By "cohesive information output" (sorry about lacking accuracy) I meant that e.g. not-has-a-phone-number might be useful information outside the database although not a phone number, and it sticks with the person in focus. And a Rel-specific extension or similar is what I meant by "a more versatile set of output operations". I hope that my command of English is good enough for this forum.

I wouldn't want to include people without phone numbers in a list of each person's phone numbers, because a not-has-a-phone-number isn't a phone number.

There can be more than one reason for the guy I am trying to contact not showing up in the contacts listing using the plain natural JOIN, assuming that the UI designer has done a good job in minimizing the number of clicks needed to reach the target by displaying phone numbers right next to the persons who have one, and I don't have to make an extra click to open all his contacts with e-mail, homepage and other irrelevant data:

- he doesn't have a phone;
- the guy hasn't even registered yet;
- ...

Depending on the UI implementation, the first scenario is a problem: assuming the above mentioned UI design, this guy's other contacts can't even be reached from this view. The second scenario can be a problem, too, if it can't be distinguished from the first one: sorry that I can't come up with a better example at the moment, but maybe he got stuck in a buggy UI, is too busy to find his way out, and I as developer should find out whether he needs troubleshooting? And based on his feedback improve the UI, of course.

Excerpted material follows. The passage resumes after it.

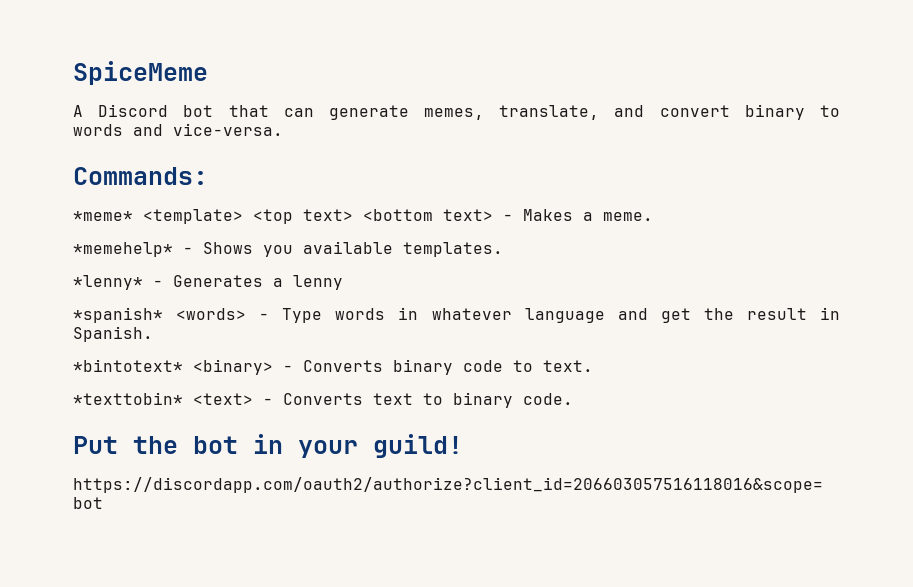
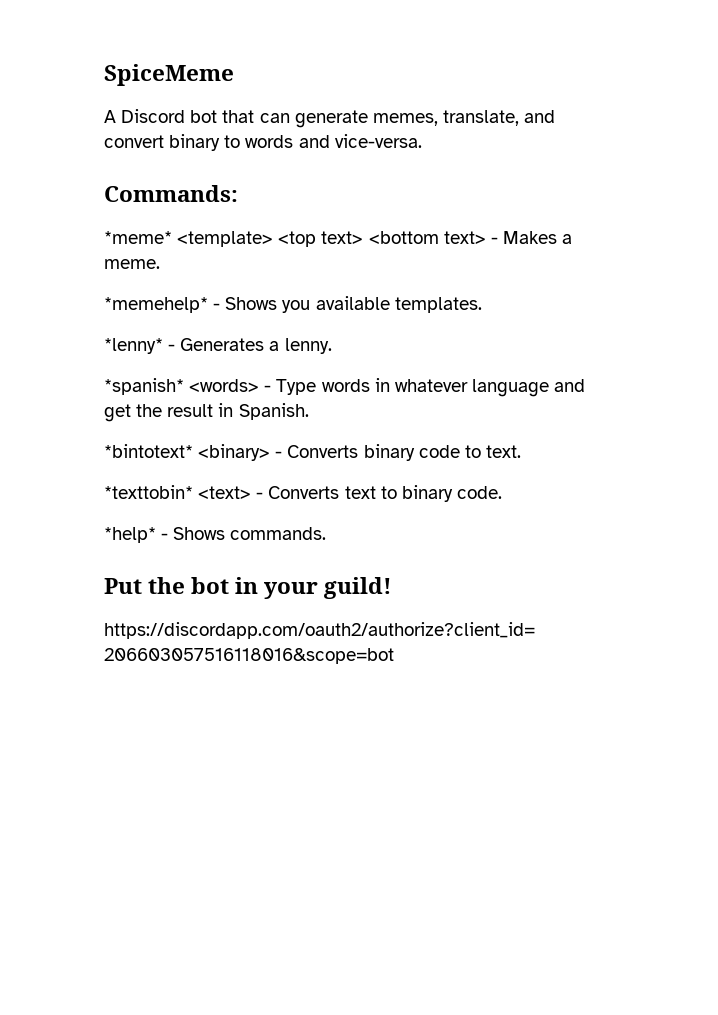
[293,275,343,290] lenny -> [284,338,332,354] lenny.
(573, 399) none -> [104,527,327,543] // *help* - Shows commands.

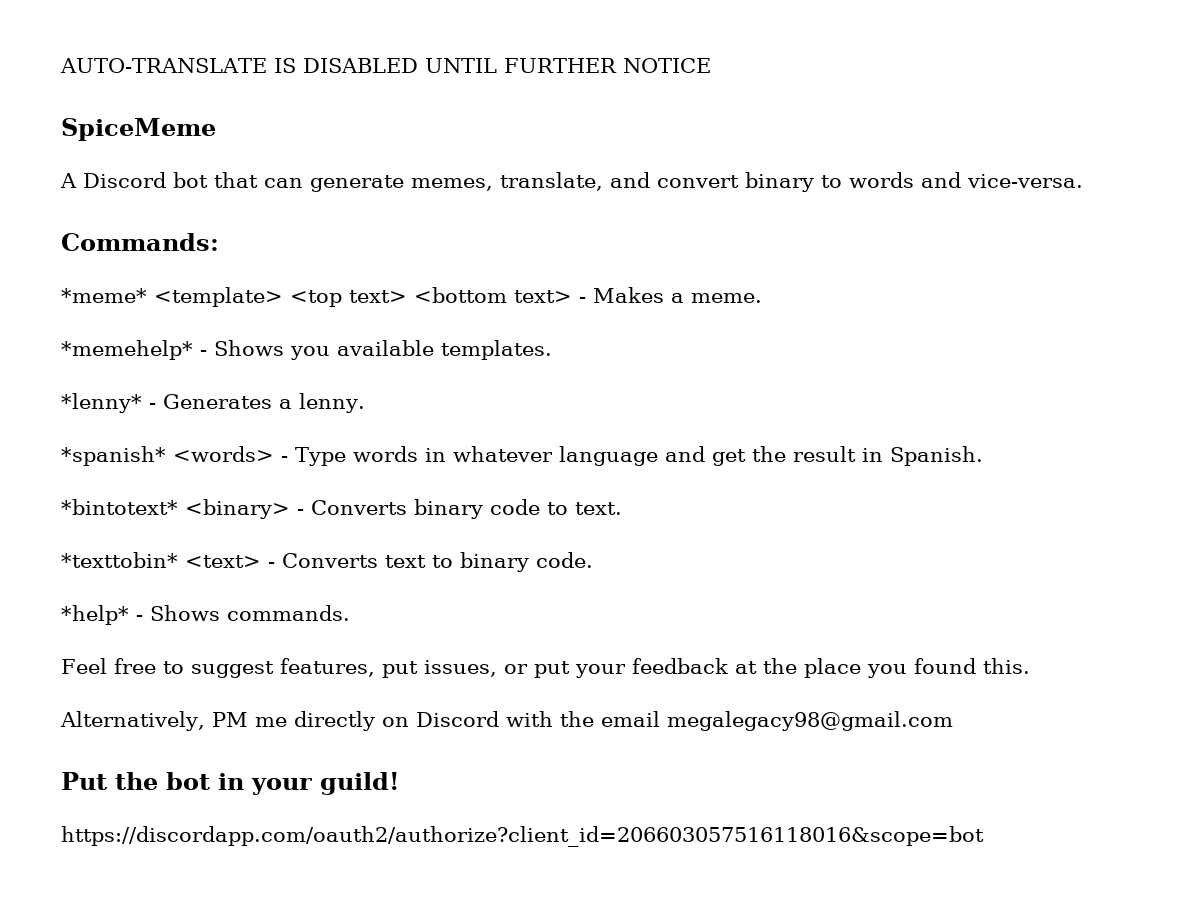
(104, 75) none -> [60,58,711,73] AUTO-TRANSLATE IS DISABLED UNTIL FURTHER NOTICE //
(327, 533) none -> [61,658,1030,678] [60,711,953,731] // Feel free to suggest features, put issues, or put your feedback at the place you found this. // Alternatively, PM me directly on Discord with the email megalegacy98@gmail.com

A more obvious example would be a queue of something displayed in a column of a table. We have a tennis court on campus, so practice mate candidates could show up in such a column displaying requests for play for the bookings missing a player. I have a regular practice time on Saturdays when people are in the countryside, so if I used this table to find tennis partners then this column would often be empty at my row. A guy working on weekends and willing to play, however, would spot the empty rows first to avoid ending up in the waiting list as the page opens in his browser, so thanks to a LEFT JOIN output operator (I'll describe below what I mean by that) I would still have a good chance for a weekend tennis practice, had I not found an opponent at my level of play yet.

I would strongly prefer keeping the "matched" and "missing" parts separate as Erwin put it whenever the UNION of these lists need not be sorted which is seldom the case, unfortunately... Hence I am afraid that all of this clutter has a say for practical purposes, but at least not in D, of course, just a little Rel extension to support making the UI user-friendly.

These sound like UI issues rather than data management / database issues.

The trouble is that if the UI is highly CRUD-ish and lists displays are highly "tabular", then the distinction between "UI" and "DB" is a very very thin one ...

Quote from Dave Voorhis on November 26, 2018, 1:08 pm

Quote from asulling on November 26, 2018, 6:25 am

Thanks for updating the Rel development "to do" list and making things clearer to me! As I mentioned in the Rel forum, I am relatively new to Rel, Tutorial D and the underlying theory. I am considering to use the Rel DBMS in a project, trying it out. And I am extremely slow at responding, unfortunately.

By "cohesive information output" (sorry about lacking accuracy) I meant that e.g. not-has-a-phone-number might be useful information outside the database although not a phone number, and it sticks with the person in focus. And a Rel-specific extension or similar is what I meant by "a more versatile set of output operations". I hope that my command of English is good enough for this forum.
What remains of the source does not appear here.